- [Problem statement]
Go line by line through the data below and work out how many lines contain "justify"; the answer is that number alone.

╔══

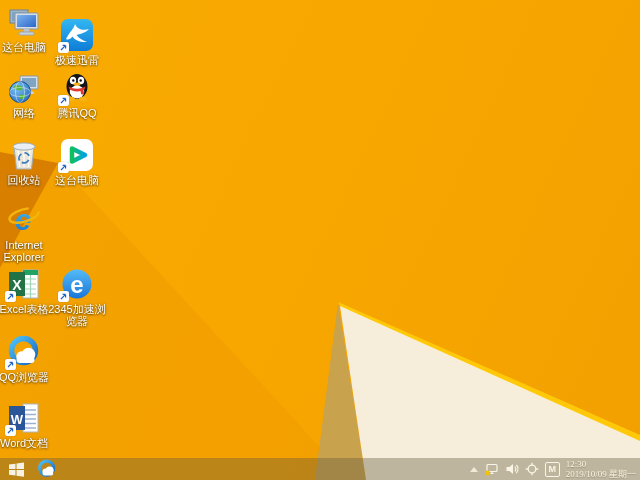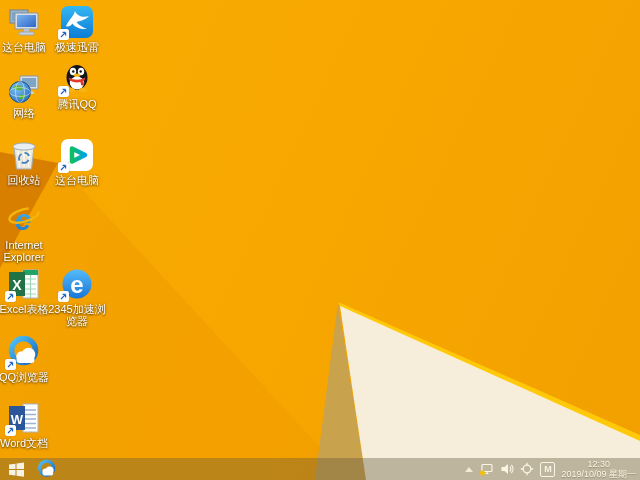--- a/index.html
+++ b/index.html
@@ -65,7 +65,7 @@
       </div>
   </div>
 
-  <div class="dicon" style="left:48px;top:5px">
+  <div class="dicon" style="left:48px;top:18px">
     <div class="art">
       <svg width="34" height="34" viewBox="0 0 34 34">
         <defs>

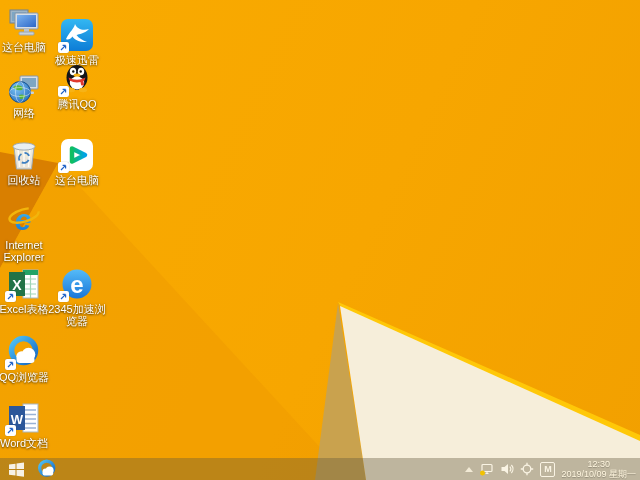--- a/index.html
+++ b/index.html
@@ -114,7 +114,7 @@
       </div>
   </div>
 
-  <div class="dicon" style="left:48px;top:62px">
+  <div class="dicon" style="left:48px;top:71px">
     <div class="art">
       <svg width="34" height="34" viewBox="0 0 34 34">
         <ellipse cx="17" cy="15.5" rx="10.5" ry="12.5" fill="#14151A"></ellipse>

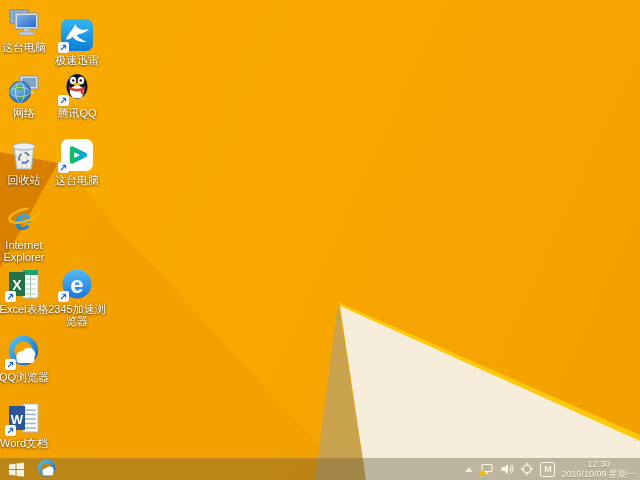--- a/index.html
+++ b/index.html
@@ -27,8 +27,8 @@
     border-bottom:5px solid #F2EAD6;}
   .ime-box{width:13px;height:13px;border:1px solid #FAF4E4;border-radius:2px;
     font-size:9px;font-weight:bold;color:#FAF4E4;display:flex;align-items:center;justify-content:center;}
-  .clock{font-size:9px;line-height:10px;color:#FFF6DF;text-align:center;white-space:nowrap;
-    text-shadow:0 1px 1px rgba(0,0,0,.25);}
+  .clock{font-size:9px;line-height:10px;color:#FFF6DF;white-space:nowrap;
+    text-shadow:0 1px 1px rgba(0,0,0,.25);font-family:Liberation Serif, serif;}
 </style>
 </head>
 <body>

╚══
╔══

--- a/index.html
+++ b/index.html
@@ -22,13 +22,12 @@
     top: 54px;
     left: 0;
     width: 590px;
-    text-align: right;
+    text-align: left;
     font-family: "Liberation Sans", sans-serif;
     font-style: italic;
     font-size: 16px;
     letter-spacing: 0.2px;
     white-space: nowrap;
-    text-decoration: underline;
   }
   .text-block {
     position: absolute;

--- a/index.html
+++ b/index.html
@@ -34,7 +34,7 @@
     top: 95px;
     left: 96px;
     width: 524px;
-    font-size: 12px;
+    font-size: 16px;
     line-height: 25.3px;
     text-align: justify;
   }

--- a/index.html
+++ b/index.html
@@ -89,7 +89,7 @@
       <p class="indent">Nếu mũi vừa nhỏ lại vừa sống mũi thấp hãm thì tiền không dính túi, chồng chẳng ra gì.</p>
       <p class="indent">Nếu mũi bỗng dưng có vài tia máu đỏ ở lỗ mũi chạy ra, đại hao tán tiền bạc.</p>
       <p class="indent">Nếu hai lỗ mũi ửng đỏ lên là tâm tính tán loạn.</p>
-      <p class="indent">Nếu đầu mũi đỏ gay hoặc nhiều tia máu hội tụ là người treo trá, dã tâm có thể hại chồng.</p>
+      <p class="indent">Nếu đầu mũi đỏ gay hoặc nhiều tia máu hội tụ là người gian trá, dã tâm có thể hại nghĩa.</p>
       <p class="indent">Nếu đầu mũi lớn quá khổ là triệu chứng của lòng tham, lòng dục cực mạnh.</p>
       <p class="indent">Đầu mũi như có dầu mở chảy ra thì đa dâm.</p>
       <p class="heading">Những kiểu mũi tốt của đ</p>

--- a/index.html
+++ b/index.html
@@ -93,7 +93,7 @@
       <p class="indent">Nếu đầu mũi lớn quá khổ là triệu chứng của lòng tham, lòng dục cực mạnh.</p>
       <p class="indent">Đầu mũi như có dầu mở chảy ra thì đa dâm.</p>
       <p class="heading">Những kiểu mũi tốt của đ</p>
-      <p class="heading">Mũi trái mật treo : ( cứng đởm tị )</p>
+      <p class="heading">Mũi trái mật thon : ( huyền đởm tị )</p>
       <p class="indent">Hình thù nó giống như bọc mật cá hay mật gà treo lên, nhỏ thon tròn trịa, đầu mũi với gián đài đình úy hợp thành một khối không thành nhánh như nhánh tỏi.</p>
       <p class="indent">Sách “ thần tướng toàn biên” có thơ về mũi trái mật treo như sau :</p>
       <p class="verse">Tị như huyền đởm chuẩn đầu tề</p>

╚══
╔══

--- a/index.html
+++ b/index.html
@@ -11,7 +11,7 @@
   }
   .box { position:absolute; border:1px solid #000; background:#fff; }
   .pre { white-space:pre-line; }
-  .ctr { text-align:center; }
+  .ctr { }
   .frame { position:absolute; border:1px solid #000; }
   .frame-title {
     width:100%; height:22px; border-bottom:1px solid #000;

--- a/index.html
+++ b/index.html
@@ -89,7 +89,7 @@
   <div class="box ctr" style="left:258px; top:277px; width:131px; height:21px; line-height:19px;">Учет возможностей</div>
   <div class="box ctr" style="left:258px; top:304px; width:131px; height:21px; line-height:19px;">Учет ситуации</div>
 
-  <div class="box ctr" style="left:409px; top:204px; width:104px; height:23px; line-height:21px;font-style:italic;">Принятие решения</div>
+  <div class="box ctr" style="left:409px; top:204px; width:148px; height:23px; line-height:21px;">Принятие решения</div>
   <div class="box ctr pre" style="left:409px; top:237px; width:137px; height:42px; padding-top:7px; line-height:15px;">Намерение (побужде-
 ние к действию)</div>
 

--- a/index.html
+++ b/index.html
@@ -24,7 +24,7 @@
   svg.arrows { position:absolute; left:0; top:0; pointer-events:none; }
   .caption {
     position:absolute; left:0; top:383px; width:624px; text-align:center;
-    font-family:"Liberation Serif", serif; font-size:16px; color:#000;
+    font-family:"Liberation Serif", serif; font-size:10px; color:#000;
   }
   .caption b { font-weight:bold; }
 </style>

╚══

- [Finished exercise]
2